Britain has just received its first concrete sign that Britain’s exit from the European Union, or Brexit, will crush the national economy after a grim set of PMI data released by Markit on Friday morning showed a ‘dramatic deterioration’ economy since the UK voted to leave the EU.

Markit’s PMI flash readings for the UK economy showed composite output fell to its lowest level since March 2009 when the global financial crisis ended.

Here is the scoreboard:

  • Services PMI — 47.4, compared to 52.3 in June and at an 87-month low. The figure was well below the forecast of 49.2.
  • Manufacturing PMI — 49.1, a 44-month low, and well below the expected 50 reading.
  • Compound PMI — 47.7, down from 52.4 in June, and an 87-month low.

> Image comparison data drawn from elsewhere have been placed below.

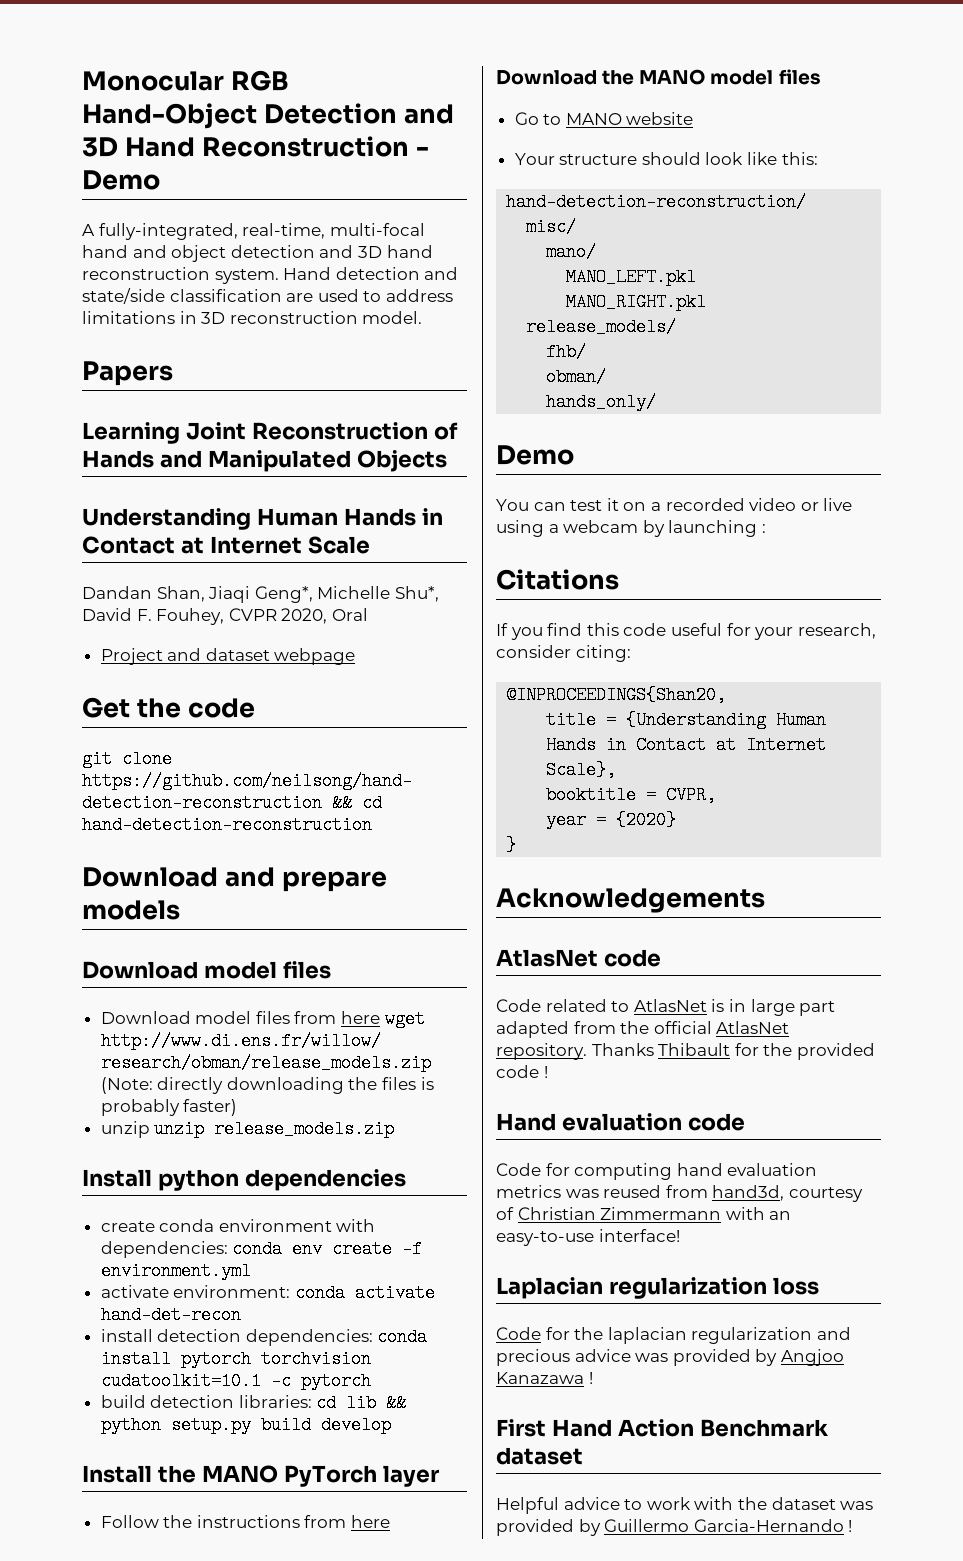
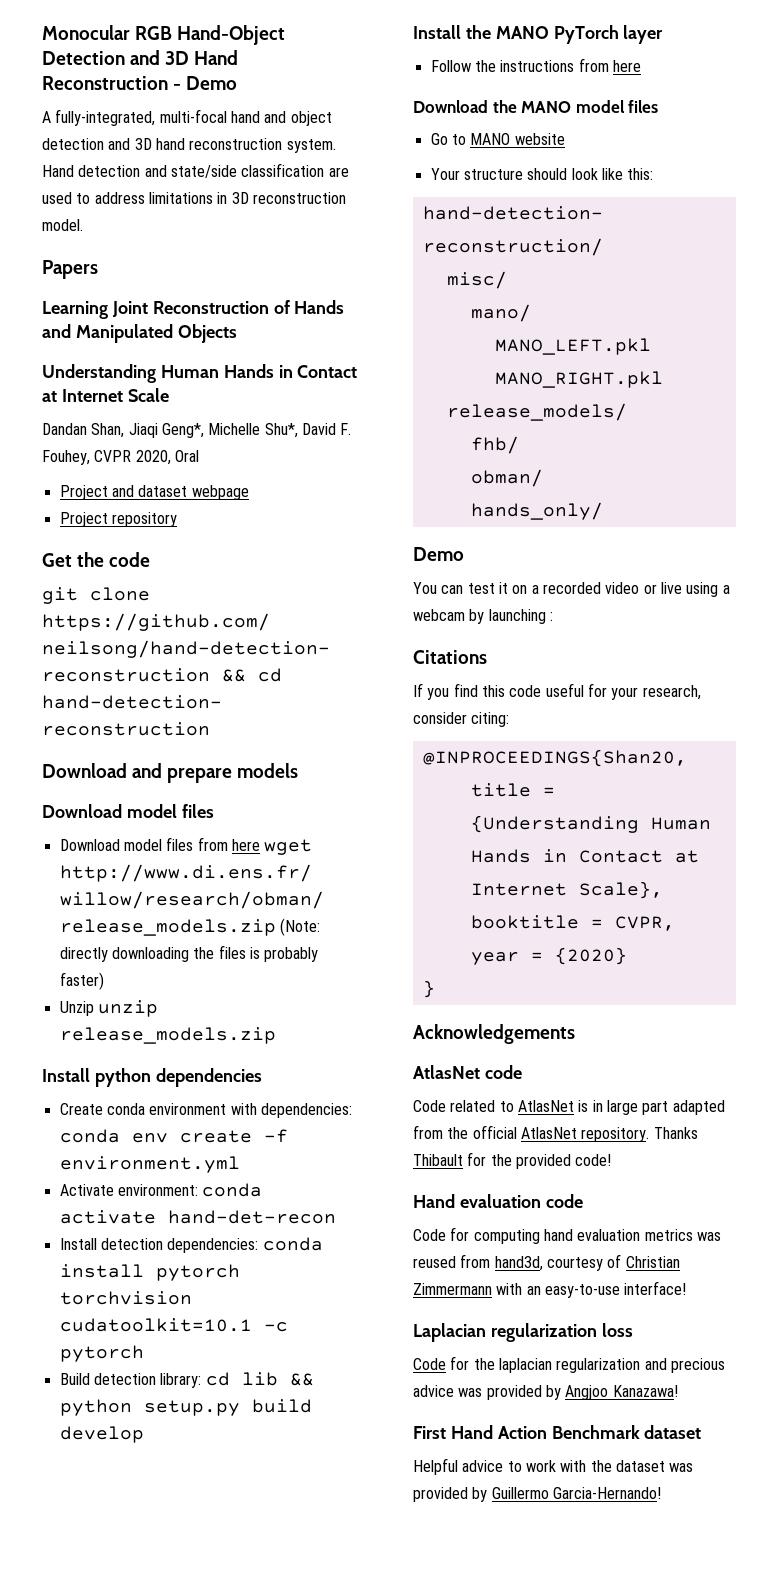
[242,223,326,239] real-time, -> (156, 117) none
(356, 656) none -> [59,512,177,527] // Project repository
[100,1121,150,1138] unzip -> [59,1001,94,1016] Unzip
[100,1221,155,1232] create -> [59,1103,103,1115] Create
[100,1285,169,1298] activate -> [59,1184,114,1196] Activate
[100,1329,153,1342] install -> [59,1238,97,1250] Install
[100,1395,312,1408] build detection libraries: -> [59,1373,202,1388] Build detection library:
[496,1065,548,1078] code ! -> [575,1154,612,1166] code!
[496,1372,593,1384] Kanazawa ! -> [612,1385,678,1397] Kanazawa!
[693,1519,853,1532] Garcia-Hernando ! -> [552,1487,661,1499] Garcia-Hernando!

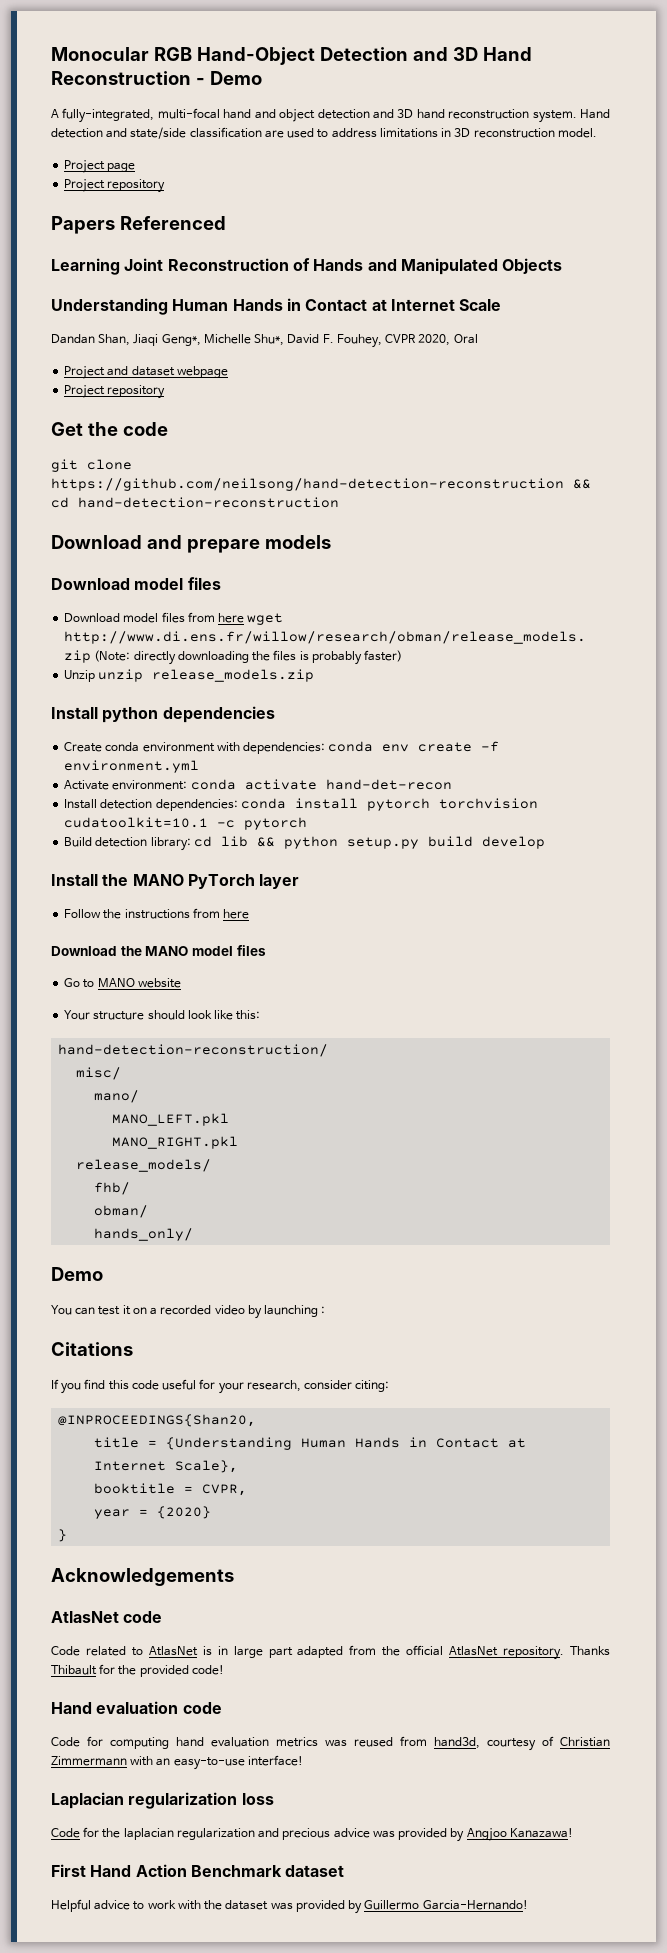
(83, 225) none -> [64,160,136,173] [64,179,166,193] // Project page // Project repository
(98, 269) none -> [119,216,226,230] Referenced
[643,582,730,597] [413,609,465,621] or live using a webcam -> (245, 1310) none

The PMI, or Purchasing Managers Index, Markit figures are given as a number between 0 and 100.

Anything above 50 indicates growth, while anything below signifies contraction in activity – so the higher the better.

The numbers are a flash read, meaning they could easily be revised up or down when the final readings arrive at the end of the month.

Speaking about the data, Markit Chief Economist Chris Williamson said (emphasis ours):

July saw a dramatic deterioration in the economy, with business activity collapsing at the fastest rate since the height of the global financial crisis in early 2009.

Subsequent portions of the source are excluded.